WHAT THE EXERCISE ASKS:
Where a line contains the word "Harvesting", copy that line from the records below.

DATASET RECORDS:
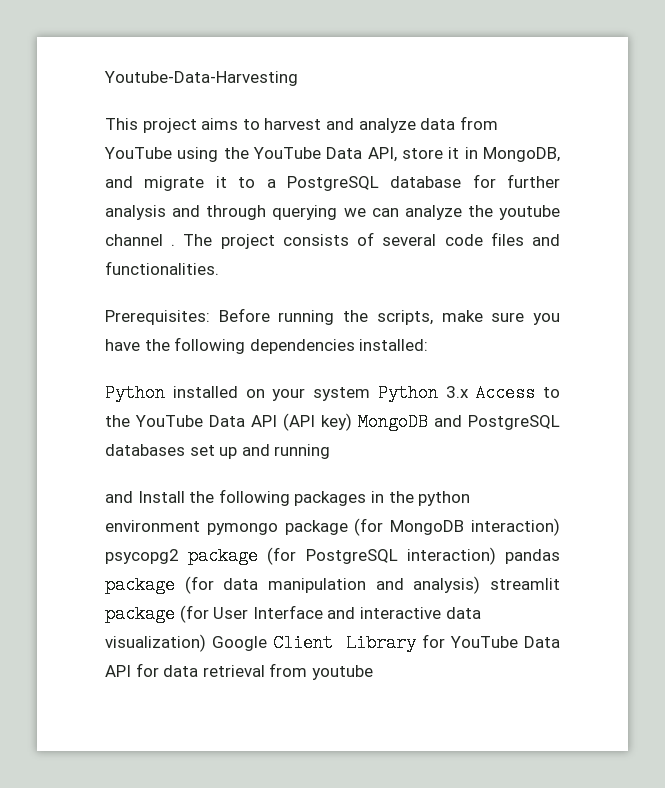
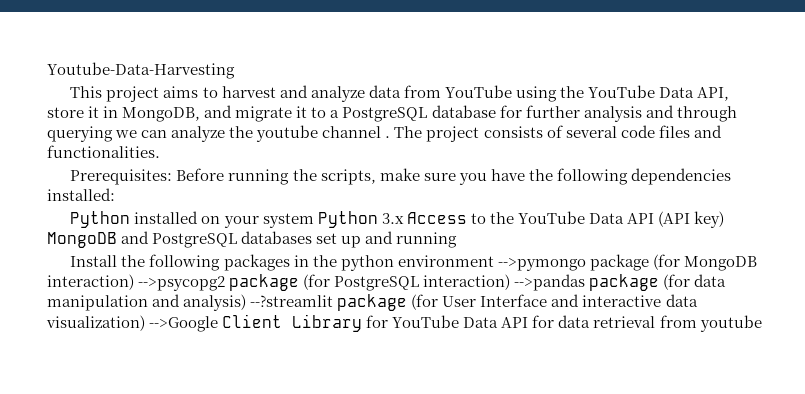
- and Install the following packages in the python environment pymongo package (for MongoDB interaction) psycopg2 package (for PostgreSQL interaction) pandas package (for data manipulation and analysis) streamlit package (for User Interface and interactive data visualization) Google Client Library for YouTube Data API for data retrieval from youtube
+ Install the following packages in the python environment -->pymongo package (for MongoDB interaction) -->psycopg2 package (for PostgreSQL interaction) -->pandas package (for data manipulation and analysis) --?streamlit package (for User Interface and interactive data visualization) -->Google Client Library for YouTube Data API for data retrieval from youtube

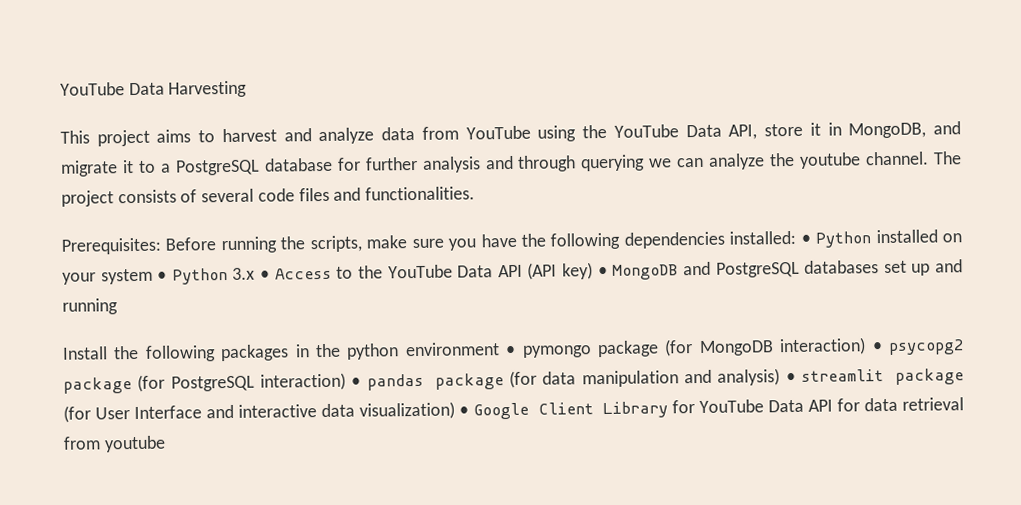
- Youtube-Data-Harvesting
+ YouTube Data Harvesting
- This project aims to harvest and analyze data from YouTube using the YouTube Data API, store it in MongoDB, and migrate it to a PostgreSQL database for further analysis and through querying we can analyze the youtube channel .
+ This project aims to harvest and analyze data from YouTube using the YouTube Data API, store it in MongoDB, and migrate it to a PostgreSQL database for further analysis and through querying we can analyze the youtube channel.
- Prerequisites: Before running the scripts, make sure you have the following dependencies installed:
- Python installed on your system Python 3.x Access to the YouTube Data API (API key) MongoDB and PostgreSQL databases set up and running
+ Prerequisites: Before running the scripts, make sure you have the following dependencies installed: • Python installed on your system • Python 3.x • Access to the YouTube Data API (API key) • MongoDB and PostgreSQL databases set up and running
- Install the following packages in the python environment -->pymongo package (for MongoDB interaction) -->psycopg2 package (for PostgreSQL interaction) -->pandas package (for data manipulation and analysis) --?streamlit package (for User Interface and interactive data visualization) -->Google Client Library for YouTube Data API for data retrieval from youtube
+ Install the following packages in the python environment • pymongo package (for MongoDB interaction) • psycopg2 package (for PostgreSQL interaction) • pandas package (for data manipulation and analysis) • streamlit package (for User Interface and interactive data visualization) • Google Client Library for YouTube Data API for data retrieval from youtube

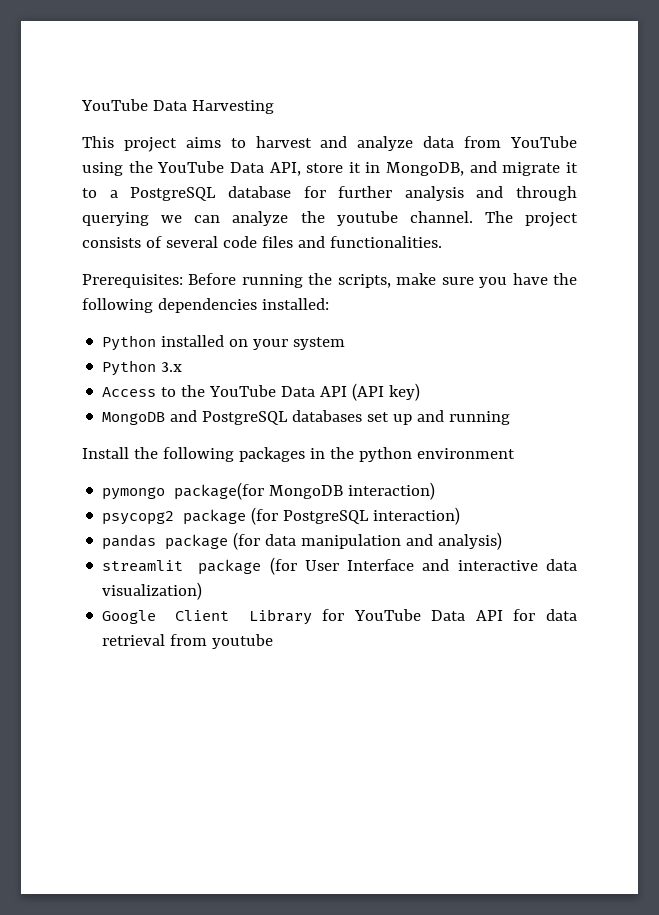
- Prerequisites: Before running the scripts, make sure you have the following dependencies installed: • Python installed on your system • Python 3.x • Access to the YouTube Data API (API key) • MongoDB and PostgreSQL databases set up and running
+ Prerequisites: Before running the scripts, make sure you have the following dependencies installed:
+ Python installed on your system
+ Python 3.x
+ Access to the YouTube Data API (API key)
+ MongoDB and PostgreSQL databases set up and running
- Install the following packages in the python environment • pymongo package (for MongoDB interaction) • psycopg2 package (for PostgreSQL interaction) • pandas package (for data manipulation and analysis) • streamlit package (for User Interface and interactive data visualization) • Google Client Library for YouTube Data API for data retrieval from youtube
+ Install the following packages in the python environment
+ pymongo package(for MongoDB interaction)
+ psycopg2 package (for PostgreSQL interaction)
+ pandas package (for data manipulation and analysis)
+ streamlit package (for User Interface and interactive data visualization)
+ Google Client Library for YouTube Data API for data retrieval from youtube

FINAL ANSWER:
- Youtube-Data-Harvesting
+ YouTube Data Harvesting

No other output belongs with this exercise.